Ройс резко остановился, поймав себя на мысли, что его раздражение, возможно, связано не только с Элларом. В голове, как вспышка, пронеслась Аника. Мутант. Та, кто выросла в радиационной зоне, кто прошла через всё это, с её проницательностью и скрытым, язвительным юмором. Он не мог понять, почему её присутствие в шахте — её участие в спасении людей, её отношение к Эллару — так сильно вывели его из равновесия. Она не была просто ещё одним существом, пережившим катастрофу. Нет, она была… чем-то иным. Ройс ощущал это на уровне интуиции. Сильно. От этого было сложно избавиться. Когда она подала ему фотографию, на которой были запечатлены мёртвые бойцы, с которыми он когда-то служил, что-то в его груди болезненно ёкнуло. Это было личное. И она знала, что для него это значит. Знала и всё равно не робела, не жалела его. Но что его раздражало ещё сильнее — это то, как она относилась к Эллару. Не было сомнений, что между ними что-то есть. Он видел, как её взгляд ненадолго останавливался на Элларе, как она что-то искала в нём. Не доверие. Что-то большее. А Ройс не мог понять, что это. Или дело в том, что Аника была слишком свободной? Слишком независимой для того, чтобы быть кем-то, кто легко поддаётся управлению, даже если они оба находились на одной стороне? Или, может, просто её близость к Эллару, её готовность быть его союзником, хоть и временным, так раздражала его. И вот теперь Эллар забрал её, забрал, как будто она была просто ещё одной частью его игры, а не живым существом, с историей, которая не принадлежала ни одному из них.

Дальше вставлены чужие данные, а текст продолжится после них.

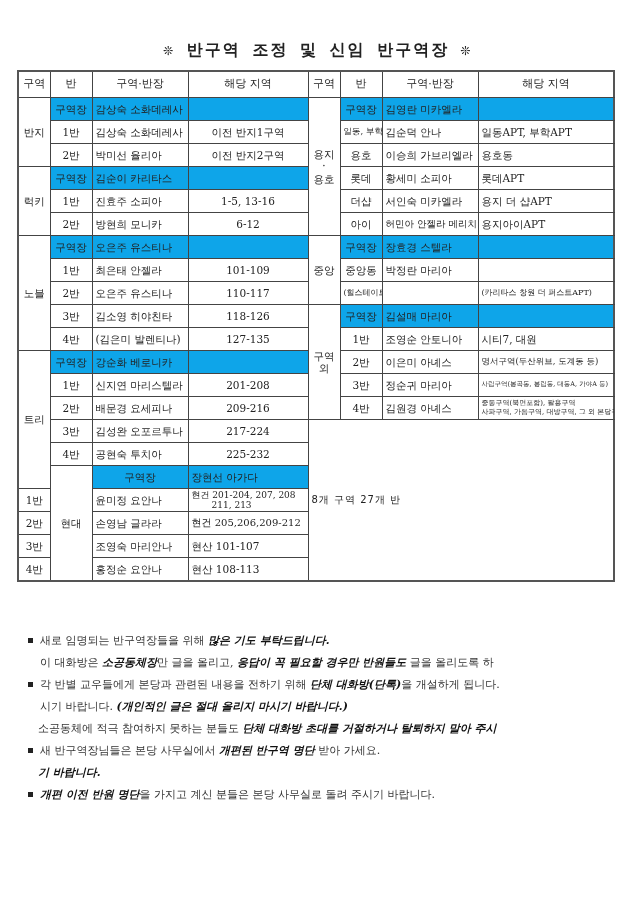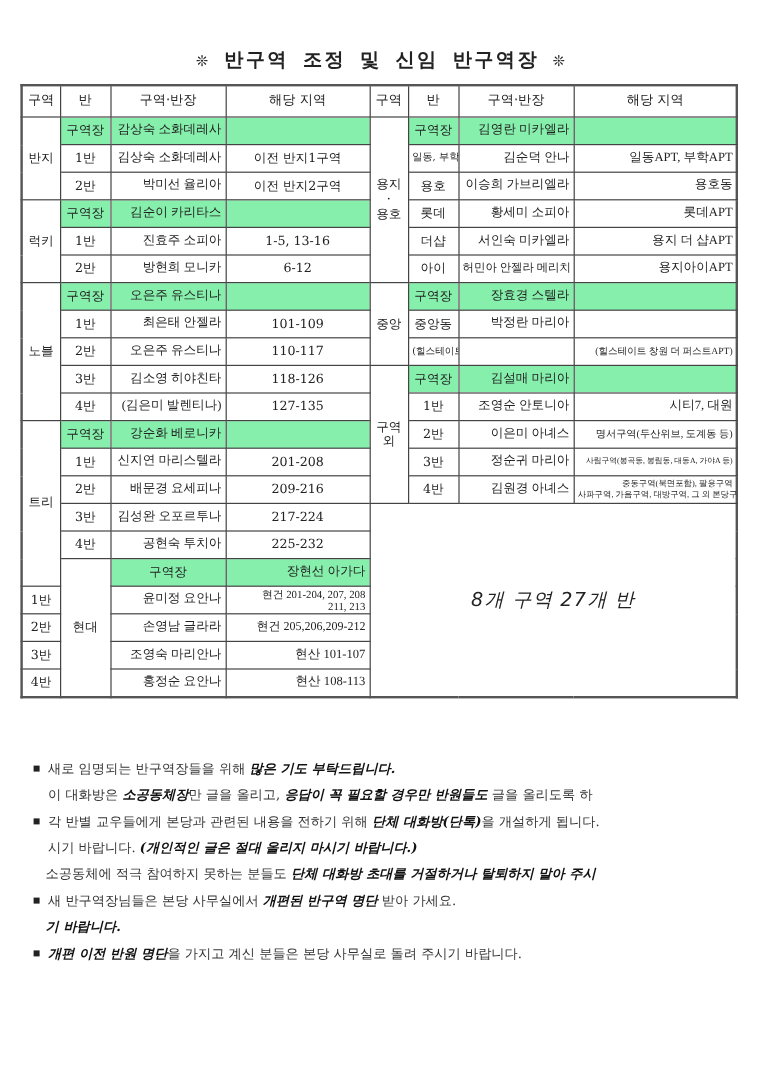--- a/index.html
+++ b/index.html
@@ -29,7 +29,7 @@
   table.roster { border: 2px solid #555; }
   .c { text-align: center; }
   .l { text-align: right; font-family: Liberation Serif, serif; }
-  .shade { background: #86efac; }
+  .shade { background: #0ea5e9; }
   .zone { text-align: center; vertical-align: middle; }
   .tall td { height: 32px; }
   .small { font-size: 8px; }

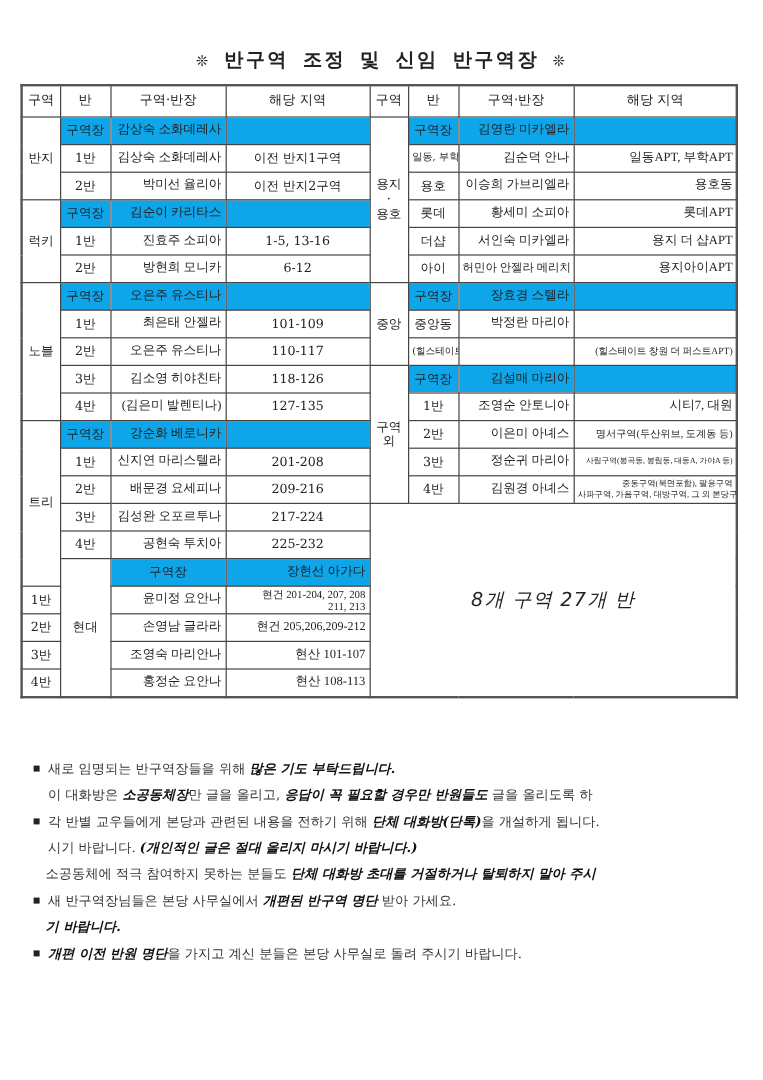--- a/index.html
+++ b/index.html
@@ -28,7 +28,7 @@
   }
   table.roster { border: 2px solid #555; }
   .c { text-align: center; }
-  .l { text-align: right; font-family: Liberation Serif, serif; }
+  .l { text-align: left; }
   .shade { background: #0ea5e9; }
   .zone { text-align: center; vertical-align: middle; }
   .tall td { height: 32px; }

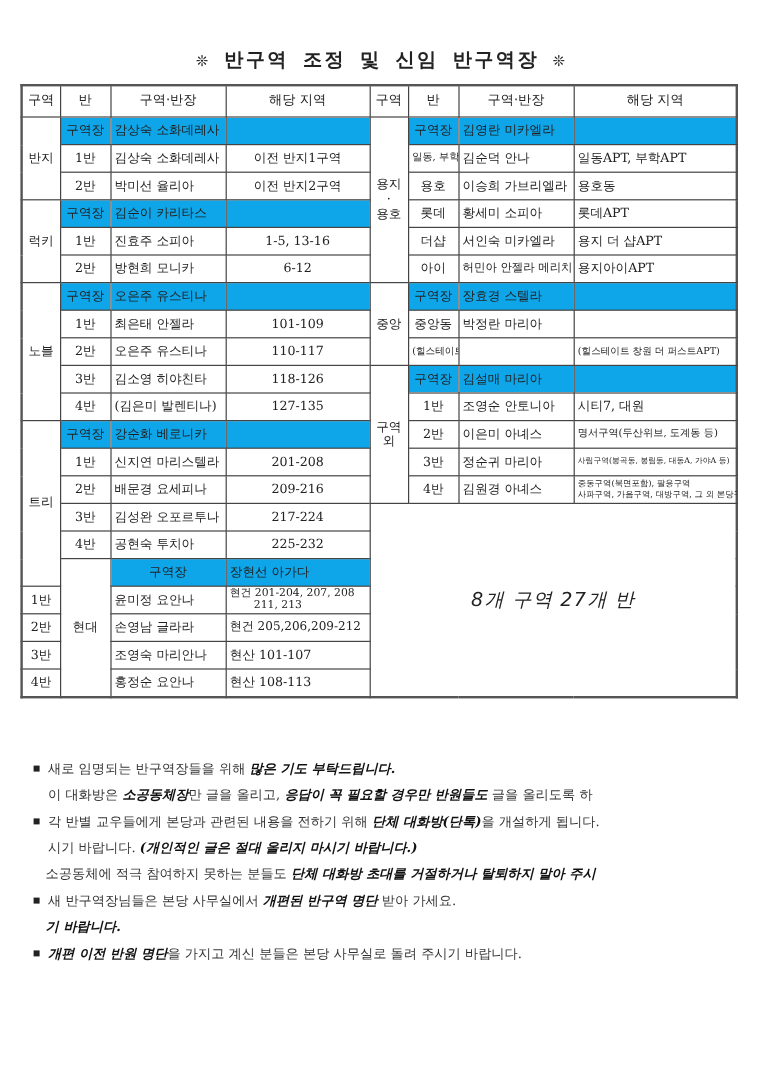--- a/index.html
+++ b/index.html
@@ -168,7 +168,7 @@
         <td class="c">110-117</td>
         <td class="c small">(힐스테이트)</td>
         <td class="l"></td>
-        <td class="l small">(힐스테이트 창원 더 퍼스트APT)</td>
+        <td class="l small">(카리타스 창원 더 퍼스트APT)</td>
       </tr>
 
       <tr>

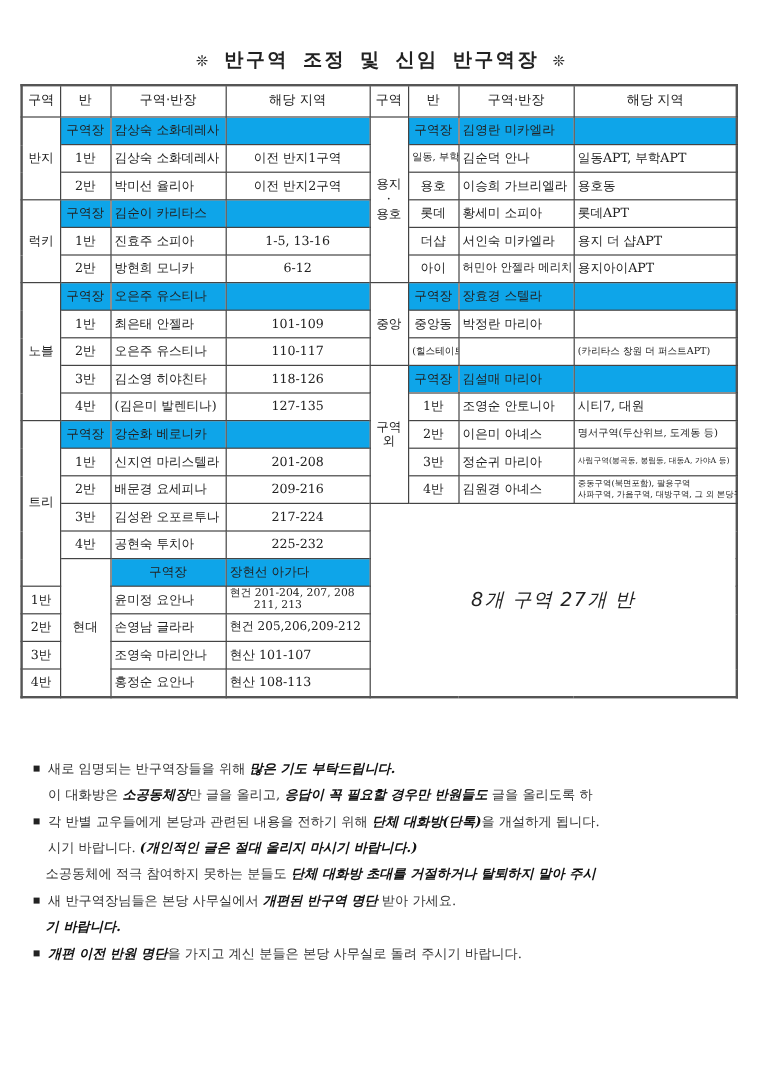--- a/index.html
+++ b/index.html
@@ -36,8 +36,8 @@
   .tiny { font-size: 7px; line-height: 1.3; }
   .ban-small { font-size: 8.5px; padding: 0 1px; }
   .summary {
-    text-align: center; vertical-align: middle; font-size: 16px;
-    font-family: "DejaVu Sans", "Liberation Sans", sans-serif; letter-spacing: 1px; font-style: italic;
+    text-align: left; vertical-align: middle; font-size: 10px;
+    font-family: "DejaVu Sans", "Liberation Sans", sans-serif; letter-spacing: 1px;
   }
   .notes {
     position: absolute; left: 28px; top: 630px; width: 590px;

Ройс проклял себя за то, что позволил этим эмоциям захлестнуть его. Он был командиром. Он должен был оставаться на высоте. Но вот это чувство, что что-то не так, что что-то важное ускользает… оно не отпускало его. И он не мог точно сказать, что именно его так пугает в Анике. Но он знал одно: её присутствие меняло всё.
Когда транспорт скрылся из виду, Ройс всё ещё стоял с фотографией в руке.
И очень медленно — впервые за долгое время — опустил голову.